Jim Kinyon, director of Catholic Social Services in Rapid City, said the figure shows there are widespread gaps in mental health care coverage in South Dakota.

"If you live in McLaughlin, and your daughter has been raped, who is available on any kind of ongoing basis to help them with that?" Kinyon asked. "If your son goes to school at Martin and has attention deficit (disorder) and is failing school, who is going to work with the family and school system to provide supports and information to help that son succeed?"

Oldenkamp said state officials have made gains despite tight budget constraints.

In fiscal year 2003, the state spent $20.2 million on its community mental health centers and their related programs, and another $32 million on the Human Services Center in Yankton. On top of that, Medicaid paid out $12 million in services provided by private practitioners.

Terry Dosch, executive director of the South Dakota Council of Mental Health Center, knows of the challenges.
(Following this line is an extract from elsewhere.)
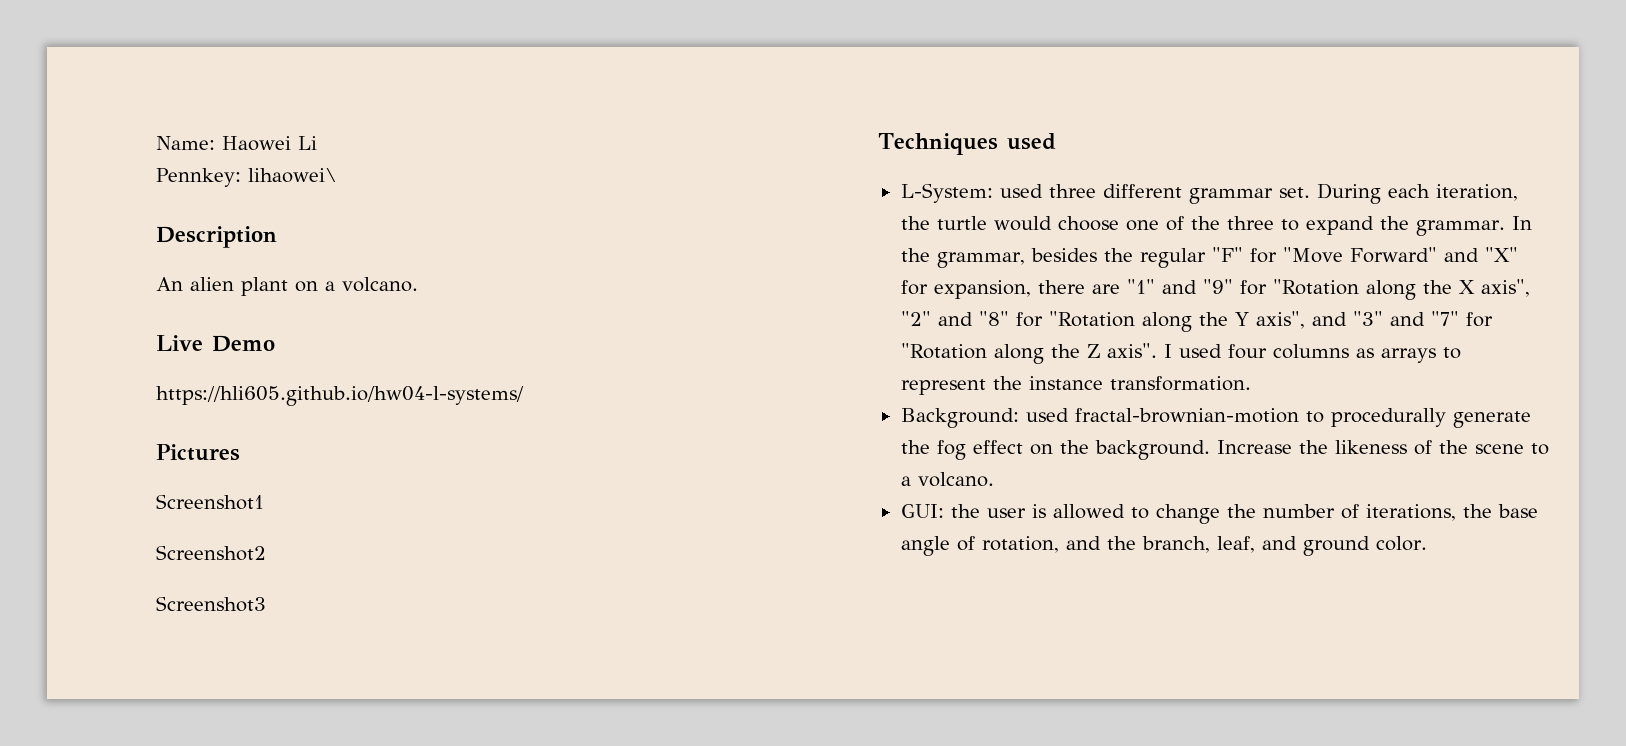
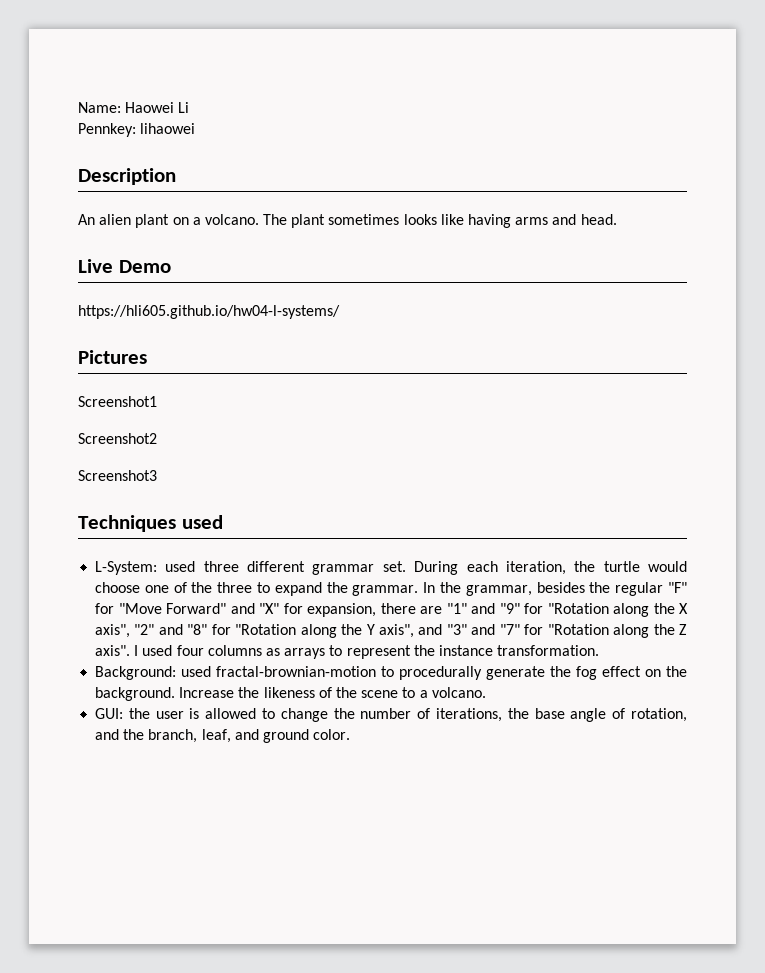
- Pennkey: lihaowei\
+ Pennkey: lihaowei
+ The plant sometimes looks like having arms and head.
But changes have been made, too, he said.

"Clearly, there are people who have difficulty obtaining services because there is no money to pay for it ... for a variety of reasons," said Dosch, whose council represents the state's 11 regional mental health centers.

"But I am pleased to say that, from the publicly supported standpoint, we are serving more South Dakotans each year, and our budget continues to grow in modest increments versus the budget paring that many states are experiencing right now."

When communities don't have services to deal with mental illnesses, some with mental health problems end up in detention, foster care or residential treatment away from their families and homes, Kinyon said.

"What it comes down to is, when a family is not functioning well enough to meet the needs of these kids, and the community has no resources to meet their needs, you end up institutionalizing those kids in judicial or mental health systems," Kinyon said.

Of the little more than 1,000 youths now in the state corrections system, about 7 percent have significant mental health issues that require them to be placed in long-term residential care, according to Doug Herrmann, head of the juvenile division of the state Department of Corrections.

Patty Anderson of Watertown, whose 22-year-old son, Michael, died of suicide almost three years ago, said the mental health care system failed her son and his family.

Michael was 14 when he was diagnosed with borderline paranoid schizophrenia. He was treated at the Human Services Agency in Watertown and spent time at the Human Services Center in Yankton.

But often the quest for help became more of a battle, Patty Anderson said.

"We had to fight for his education," she said. "We had to fight the Department of Corrections. We had to fight the courts. And nothing we ever did helped. We always heard, 'He has to be accountable.' And when we tried to tell them about his mental illness, people treated us like he was just faking it."

Eventually, her son's actions landed him in prison.

Then on March 7, 2002, while in a segregation unit, he strung his bedsheet through a hole in a steel plate in the wall and hanged himself. He died on March 13 at Sioux Valley Hospital.

His death makes no sense, Patty Anderson said.

"The system let him down every step of the way."